This is further confirmed when we look upon the practice of the primitive Church which was gathered by the twelve apostles from among the Jews. It is not necessary to enter upon a detailed account of the facts in this case. The epistles of St. Paul refer to them on almost every page. In the first place, it is a historical fact that St. Peter and his colleagues remained faithful to their original call. They continued, as appears from the Epistle to the Galatians, to go to "the circumcision." They kept aloof from intercourse with Gentiles, even if they were fellow-Christians. They observed the Mosaic law, including the Sabbath-commandment. Their more zealous and more narrow-minded followers opposed St. Paul with exceeding bitterness. They denied his right to work as apostle of Christ, and attempted to induce his converts to accept, in order to become true Christians, the law of Moses in addition to their belief in Jesus Christ. This conflict between Paulinism and primitive Christianity lasted for quite a time. Not only the letters of St. Paul, but also the writings of the Apostolic Fathers redound with it. Church history informs us that the Christians of Jewish descent in Palestine upheld their separate church-organization till the seventh century. They believed in Jesus Christ like all Christians, but they never forsook the Jewish law. They practised circumcision, and kept the Sabbath. By that time, Palestine had become settled by a predominating population of Gentile Christians. They no longer understood that they were face to face with the original, primitive Church. They could not see why any followers of Christ should differ in their customs and usages from the universal Church, and, consequently, despised those Judaizing Christians as Nazarean and Ebionite heretics. That proves that neither Jesus nor his twelve apostles had anything to do with the origin of our Sunday.

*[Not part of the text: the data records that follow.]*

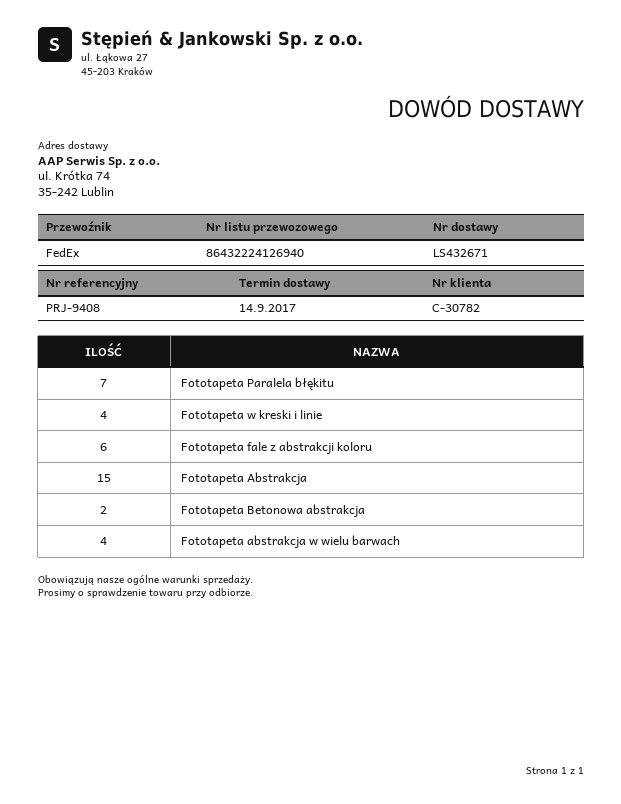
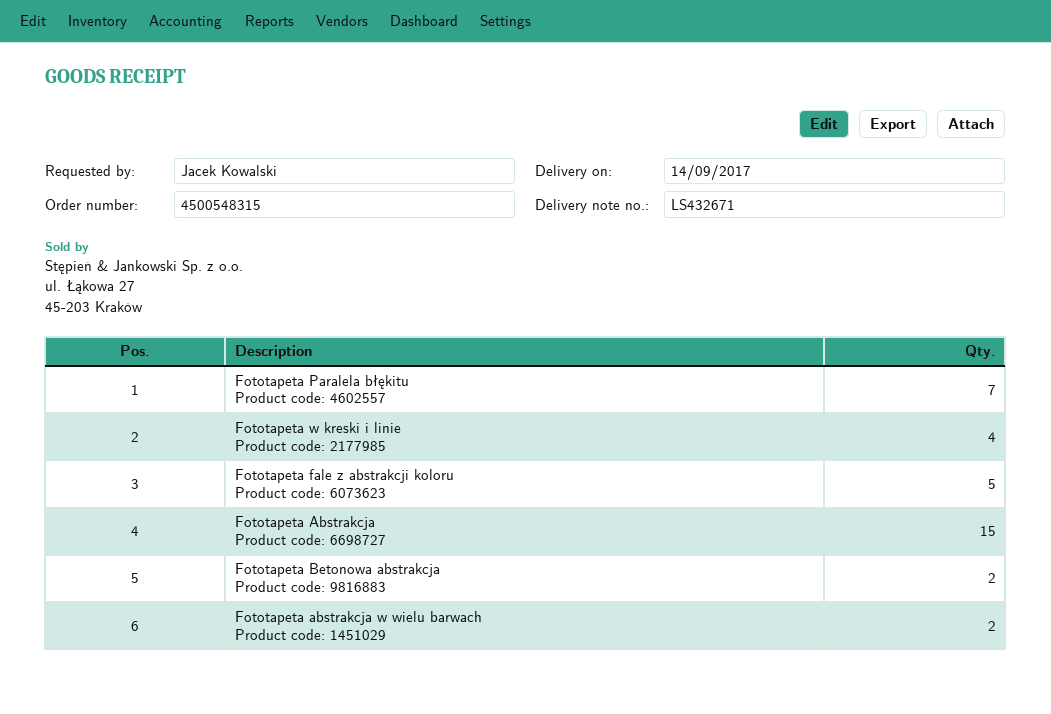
Fototapeta fale z abstrakcji koloru: 6 -> 5
Fototapeta abstrakcja w wielu barwach: 4 -> 2

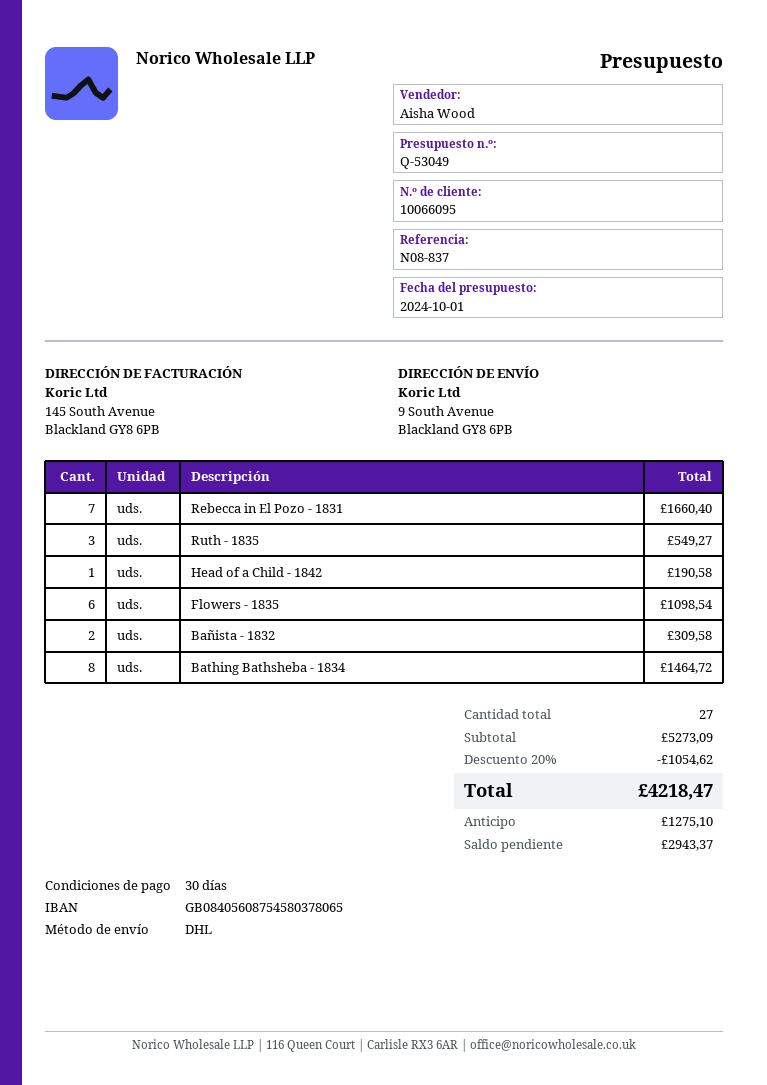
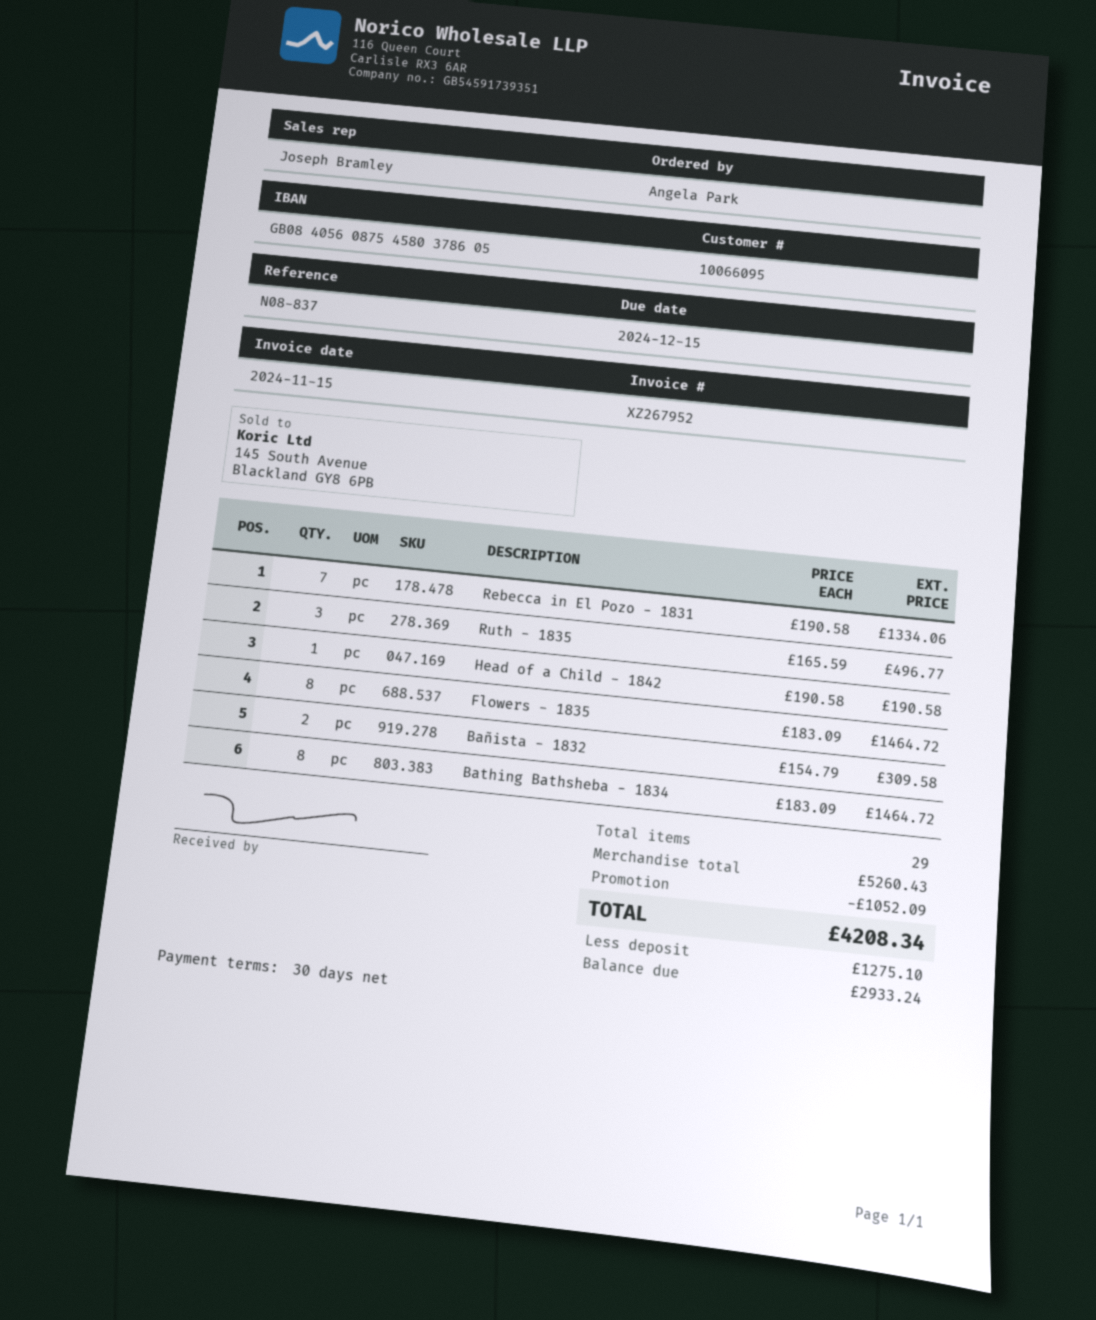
sales rep: Aisha Wood -> Joseph Bramley
bank account: GB08405608754580378065 -> GB08405608754580378605
Rebecca in El Pozo - 1831: 7 for 1660.40 -> 7 for 1334.06
Ruth - 1835: 3 for 549.27 -> 3 for 496.77
Flowers - 1835: 6 for 1098.54 -> 8 for 1464.72
total quantity: 27 -> 29
subtotal: 5273.09 -> 5260.43
discount: 1054.62 -> 1052.09
total: 4218.47 -> 4208.34
balance: 2943.37 -> 2933.24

Still, the celebration of Sunday belongs to the New Testament Apostolic Age. For (Acts xx. 7) we read: "Upon the first day of the week, when we were gathered together to break bread. Paul discoursed with them." The first day of the week is of course Sunday; and the breaking of the bread and the discourse of the apostle constitute the regular Sunday services of the congregations at Troas. In 1 Cor. xvi If. we possess another passage showing that Sunday had a special significance for the congregations which St. Paul had founded. He writes there: "Concerning the collection for the saints, as I gave order to the churches of Galatia, so also do ye. Upon the first day of the week let each one of you lay by him in store, as he may prosper, that no collections be made when I come." It is a well-known fact that this mode of making collections for ecclesiastical and charitable purposes in the churches on Sunday prevails up to the present time. As early as in the Apostolic Age, Sunday was also called the Lord's day, as follows from Rev. i. 10. And it is not without significance that the congregations to which the Apocalypse is addressed are in the territory where St. Paul was the first to preach the Gospel.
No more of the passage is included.